The first valuation map to show the terrace, dating from around 1860, records ornamental railings and a step to the front of each of the original six houses, with a rear return and outbuildings in the yard of each property. A subsequent edition covering approximately 1860 to 1895 shows a boundary post and watering trough at the junction with the Lisburn Road, and a tramline running behind the terrace in Napier Street which provided employment for some residents.
The houses were home to people of varying social standing, mostly of the skilled manual, clerical and supervisory classes. Many trades are represented, though a large number of residents were employed in the textile industry, either in cloth manufacture or as drapers, tailors and other ancillary trades. The Belfast Newsletter occasionally recorded the less respectable side of life in the terrace: in 1867, Jane Crosbey of number 17 was summonsed for being disorderly in a public street, and magistrates received information "as to the character of the house she kept." In October and November 1876 the Newsletter ran a story over several weeks in which a boarder at number 23 was accused of stealing a top coat, umbrella, watch and chain, and £1 10s from a man staying overnight, culminating in a courtroom speech by the defendant and an angry riposte from his wife. By the time the 1901 and 1911 censuses provide a fuller picture, most houses were occupied by large extended families of the respectable skilled working class, rarely able to afford a servant, and where teenage children were often contributing a wage to the household.

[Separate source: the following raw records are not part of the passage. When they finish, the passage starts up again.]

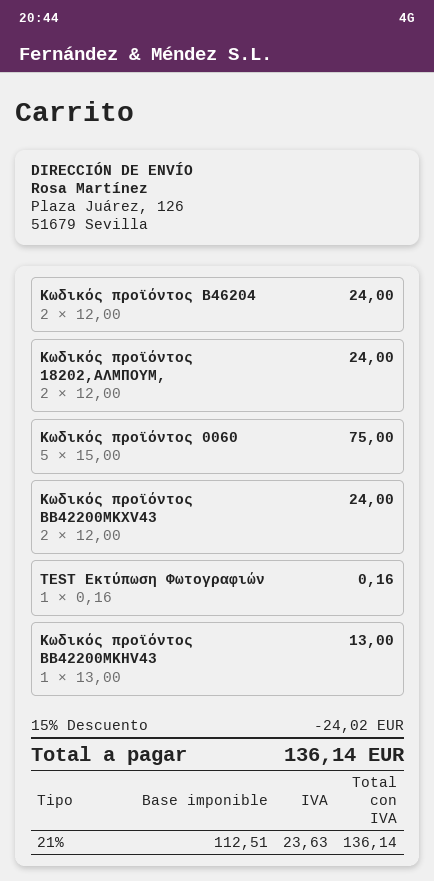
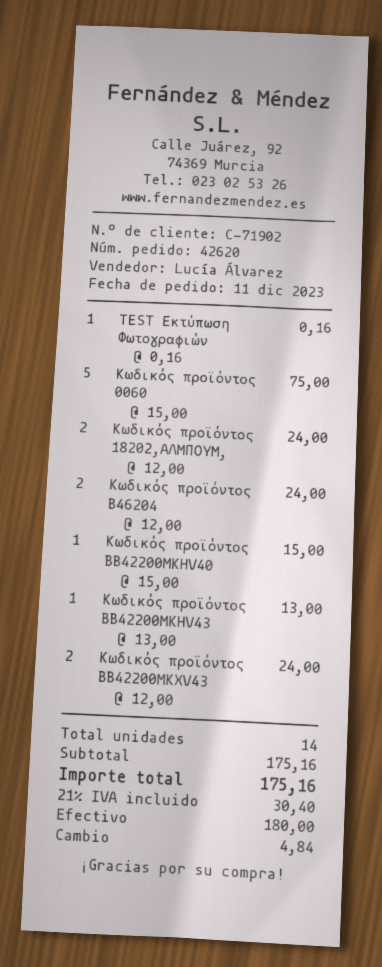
Κωδικός προϊόντος BB42200MKHV40: none -> 1 x 15.00 = 15.00
discount: 15% = 24.02 -> none
tax: 21% = 23.63 -> 21% = 30.40
total: 136.14 -> 175.16

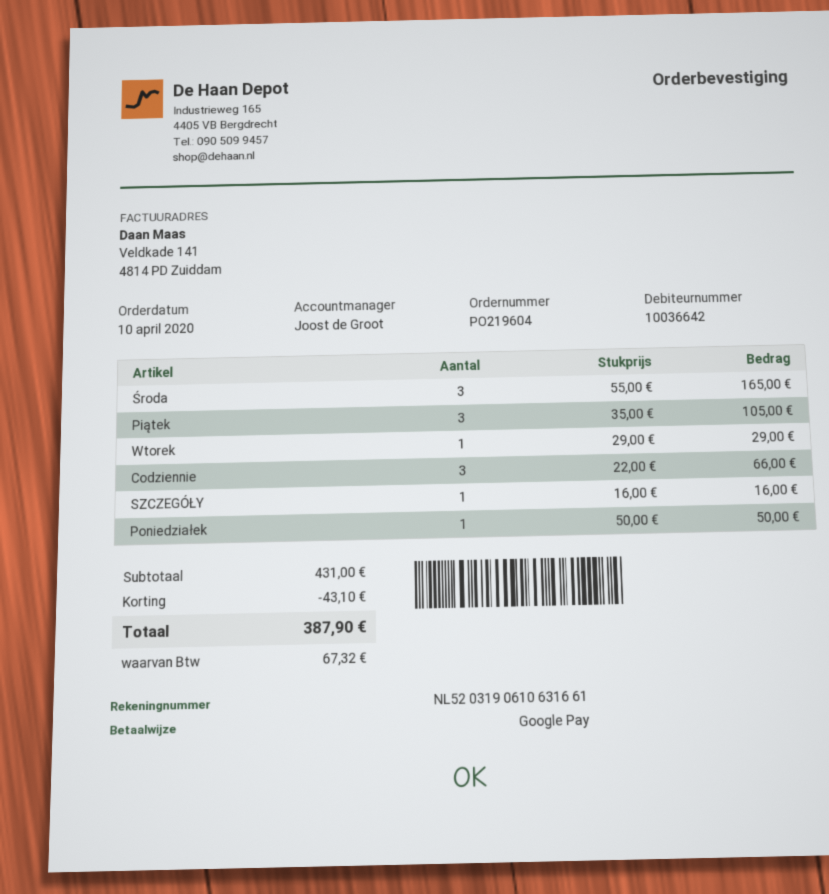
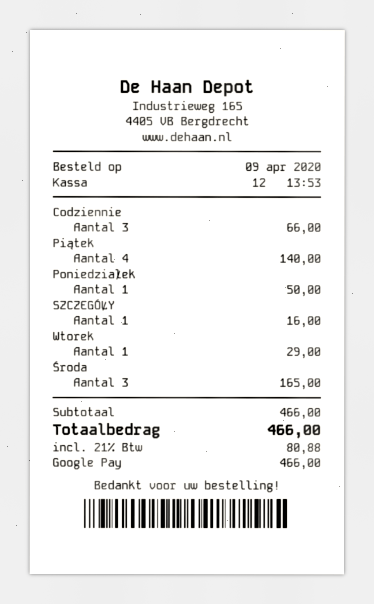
order date: 2020-04-10 -> 2020-04-09
Piątek: 3 for 105.00 -> 4 for 140.00
subtotal: 431.00 -> 466.00
discount: 43.10 -> none
tax: 67.32 -> 80.88
total: 387.90 -> 466.00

The houses in the terrace were frequently renumbered during the latter decades of the 19th century, making it difficult at times to trace the residents of individual properties with certainty. As far as can be determined, number 11 was occupied in 1850 by a Mrs Nocher, followed by George Millar, clerk, in 1852. Subsequent occupiers included Hugh Petticrew, clerk (1858–59), William Russell, linen lapper (1860–61), Mrs Jane Sevey (1863–64), James Dillon (1865), and John Ramsay, linen lapper (1870). Between 1872 and 1877 the house was the residence of James Ewing, Assistant Master at the Belfast Workhouse, and his wife Maria. E. McDermott, canvasser, was resident in 1880, followed by Captain Gore of the Salvation Army and Samuel Bolton, foreman. A long period of residency by James Eakin, tailor, then followed. The 1901 census records James Eakin, a master tailor described as lame, living with his wife, seven children and a boarder; the oldest child, aged 13, worked as a jeweller, and the boarder, a 17-year-old girl, was described as an "ornamenter." By 1907 the house was occupied by the Kane family: James Kane, an artisan borer, lived there with his wife, six children, a niece and a grandchild. His children worked variously as an examiner, a railway clerk and a messenger; a 21-year-old son was an unemployed storeman and a niece was a seamstress. Kane's wife Mary remained resident in the house until her death in 1943.
The house continues in use as a domestic dwelling.